Süßer als Wein

Die Skulptur „Adam und Eva“ von Susi Singer (1891–1955). Nach ihrer Heirat mit Josef Schinnerl gründete die Künstlerin 1925 eine eigene Werkstätte für Keramik in Grünbach am Schneeberg, die sie bis zu ihrer Emigration in die USA 1937 erfolgreich führte. © FUHRER

Kosher Sex? Gibt es das? Was bedeutet „Love Me Kosher“? Das Jüdische Museum Wien beschäftigt sich in einer Ausstellung mit dem Thema Judentum und Sex und zeigt, dass Lust und Leidenschaft keinesfalls im Widerspruch zum Glauben stehen.

Von Julia Windegger und Danielle Spera

Sex und Religion schließen sich üblicherweise aus, passen nicht zusammen. Im Judentum ist das anders: Sexualität stellt einen geradezu himmlischen Akt dar, der lustvoll genossen werden soll. Voraussetzung ist die Ehe zwischen zwei heterosexuellen Menschen und die Einhaltung der Gesetze zur Familienreinheit.

Gleich zu Beginn der Tora heißt es: „Es ist nicht gut, dass der Mensch allein bleibt.“ (1. Buch Mose 2, 18) Die Hochzeit (hebr. „chatuna“) gilt im Judentum als eine Verbindung von zwei verwandten Seelen. In der Ketubba, dem Hochzeitsvertrag, der im Judentum vorgeschrieben ist, wird der Mann verpflichtet, seiner Frau Nahrung und Unterkunft zur Verfügung zu stellen – und Vergnügen zu bereiten. Die sexuelle Befriedigung ist also Teil dieses Vertrags. Im Judentum hat die Frau das Recht auf eine erfüllte Sexualität und darauf, dass sie vor dem Mann zum Genuss kommt.

Dass der Anfang des Lebens eine zwischenmenschliche Beziehung voraussetzt, proklamiert schon die Tora: „Gott segnete Adam und Eva und sprach zu ihnen: Seid fruchtbar und mehret euch und erfüllet die Erde.“ Sexualität ist somit ein natürlicher Bestandteil des Lebens.

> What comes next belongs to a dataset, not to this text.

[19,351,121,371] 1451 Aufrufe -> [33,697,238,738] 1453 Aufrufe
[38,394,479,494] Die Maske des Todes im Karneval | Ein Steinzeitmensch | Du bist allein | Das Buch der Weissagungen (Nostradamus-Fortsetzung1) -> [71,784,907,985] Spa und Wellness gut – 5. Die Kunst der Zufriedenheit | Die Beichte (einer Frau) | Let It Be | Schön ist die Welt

Love Me Kosher präsentiert mittels außergewöhnlicher Objekte aus den Sammlungen des Jüdischen Museums Wien und Leihgaben verschiedener nationaler und internationaler Institutionen Einblicke in diese sinnliche und beglückende Welt.

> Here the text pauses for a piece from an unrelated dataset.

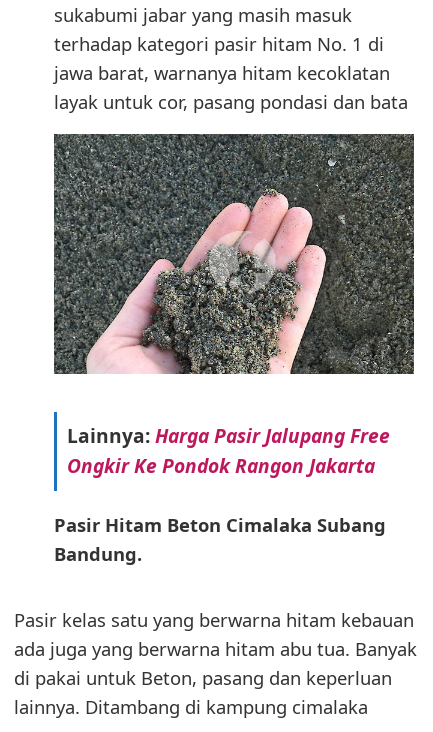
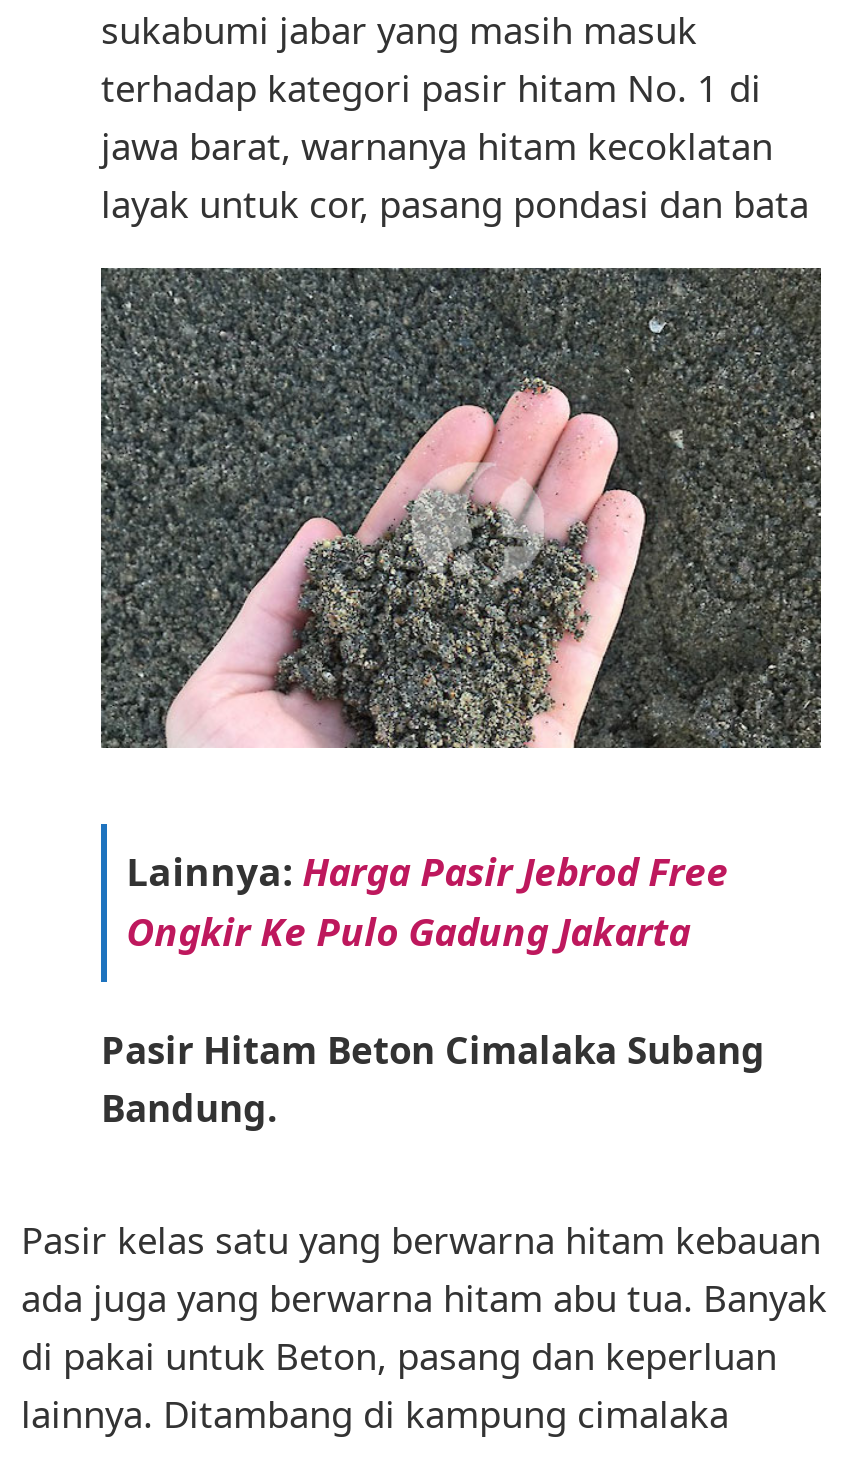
[67,422,390,449] Lainnya: Harga Pasir Jalupang Free -> [126,845,728,899] Lainnya: Harga Pasir Jebrod Free
[67,452,375,479] Ongkir Ke Pondok Rangon Jakarta -> [126,905,690,959] Ongkir Ke Pulo Gadung Jakarta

Die Reise durch die Ausstellung beginnt mit dem Paradies als Ursprung allen Lebens. André Heller stellt zum ersten Mal seine Aquarelle aus und entführt uns an einen magischen Ort der Sinnlichkeit und Freude. Der Künstler schafft mit seinem Werk eine Vorstellung des Garten Edens auf Erden.

Wiener Debatten

Die Ausstellung porträtiert Wien als Zentrum der Sexualwissenschaft um 1900. Hier schlug auch die Geburtsstunde von Sigmund Freuds Psychoanalyse. Andererseits war die Stadt geprägt von Bigotterie. Diese Ambivalenzen führten zu fruchtbaren Debatten, die sich vor allem im kulturellen Bereich zeigten: In der Literatur von Schnitzler bis Salten; auf Wiener Bühnen von Kabarett bis Operette; in der Fotografie und der bildenden Kunst; und nicht zuletzt nahm sich das neue Medium Film des Themas an.
Auch im Roten Wien manifestierte sich das Wirken zahlreicher Jüdinnen und Juden, die sich mit dem Thema Sexualität auseinandersetzten: So gründeten Jüdinnen im Jahr 1877 einen Wohltätigkeitsverein, der junge Frauen vor dem Weg in die Prostitution behüten sollte. Wenige Jahre später wurden viele auf diesen Gebieten aktive Jüdinnen und Juden verfolgt, vertrieben, deportiert und ermordet. Und mit ihnen verschwanden auch zahlreiche der modernen Ansätze für lange Zeit: Während das NS-Regime Sexualität als gewaltsame Waffe der Erniedrigung und Zerstörung einsetzte, finden sich unter Verfolgten und Inhaftierten auch Beispiele von Liebe und Sexualität als Überlebensstrategien und Schimmer der Hoffnung.

Außergewöhnliche Fragen

Nach dem Ende des Zweiten Weltkrieges begann langsam der Aufbau einer neuen Gemeinde in Wien. Der Zuzug überlebender Jüdinnen und Juden aus den verschiedensten Ländern brachte neue Bräuche und Sitten mit sich. Weitere Umbrüche brachten die 1960er und 1970er Jahre. Feminismus, Diskussionen über Abtreibung und Homosexualität sowie die Erfindung der Pille machten auch vor der Jüdischen Gemeinde nicht halt. Weiterhin war die Sexualwissenschaft durch zahlreiche jüdische Forscherinnen und Forscher geprägt. In der Medizin sorgte Carl Djerassi mit der Entwicklung der „Pille“ für eine Revolution, während die Holocaust-Überlebende Ruth Westheimer sich sowohl alltäglichen als auch außergewöhnlichen Fragen eines breiten Publikums zur Sexualität widmete. Auch in der Populärkultur sorgen weiterhin unzählige jüdische Künstlerinnen und Künstler für eine Auseinandersetzung mit dem Thema. Um die stetige Neuverhandlung der religionsgesetzlichen Grundlagen zu zeigen, erläutern in der Ausstellung die aktuell in Wien tätigen Rabbiner ihre Ansichten zum Themenbereich Sexualität und Religion.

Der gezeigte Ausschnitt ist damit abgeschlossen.